Organizational change is an inevitable part of any business. To ensure successful implementation, any changes must be evaluated and adapted to address the organization's unique business environment. Change agents must consider the three dimensions of change, reason, their influences and the environment. DeWit and Meyer (199) describe that the magnitude of change consists of two dimensions, the scope of change and the extent of the change, and the pace of change has two components, the timing of change and the speed of change. To create an organizational capacity in managing change, you must manage it as a change and as a project.
While the ADKAR framework addresses change at the level of each employee, it also has a complementary model that adopts a top-down perspective of change. If the demands are widespread, the company may be forced to make changes to adapt to those demands, whether it's changes to the existing product or the development of something new. For two of these dimensions, they have developed systematic frameworks that can help managers to streamline and improve the results of their change projects. Understanding the dimensions of change management can improve the implementation of new organizational change programs. The change in development is more general and is bound to make an effective organization more successful.
Examples of the change in development include the expansion of product services or the number of patients being served. An example of effective change management and its impact generates support and mobilizes energy for a broader deployment effort. Both the motivation for change in the environment and the culture in which the change will take place play an important role. This model of organizational change can help business leaders and managers to maintain a strategic approach and improve the logistics and execution of a program. However, regardless of the project or initiative, any change that requires high levels of adoption and use by employees also requires focusing on the people of the change. They must be promoted strategically and intentionally through an effort to implement change management broadly.

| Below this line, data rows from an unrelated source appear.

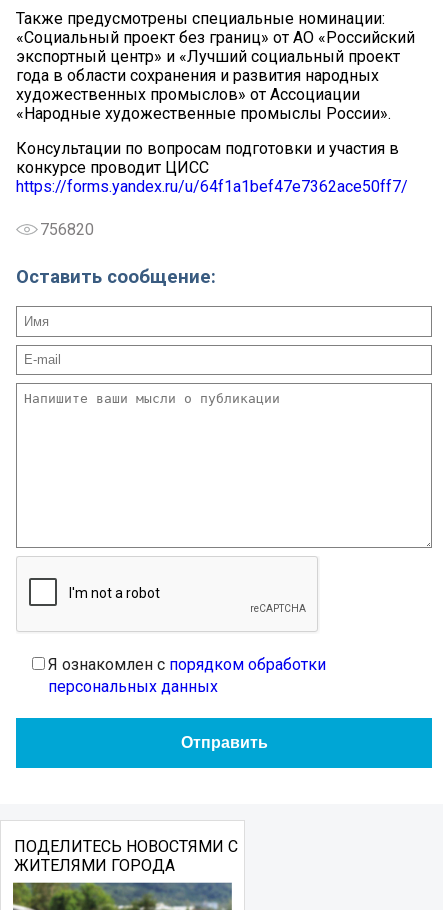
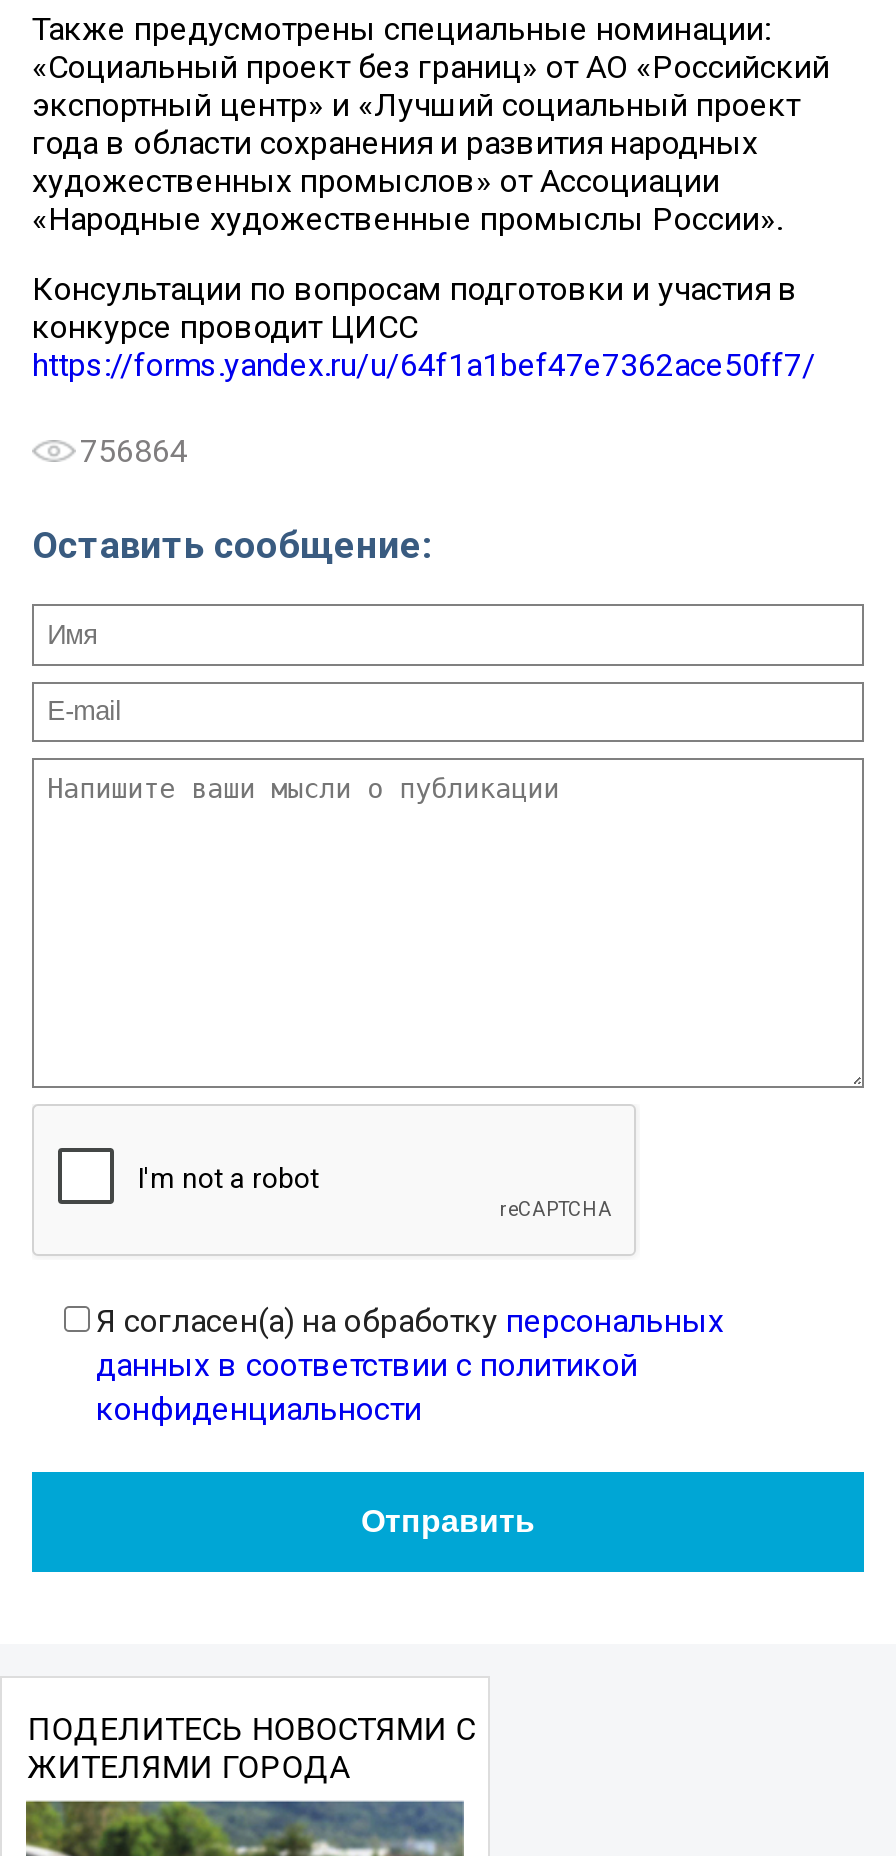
- 756820
+ 756864

- Я ознакомлен с порядком обработки
- персональных данных
+ Я согласен(а) на обработку персональных
+ данных в соответствии с политикой
+ конфиденциальности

The scope of change can be comprehensive or have a limited focus, with comprehensive changes affecting the organization in general and different organizational functions, while changes with a limited focus are limited to specific parts of an organization or organizational functions. At the business level, it's about developing capacities and competencies that make change management part of the way the organization does business. Even Prosci has an article dedicated to the five dimensions of integration for change management and project management, for example.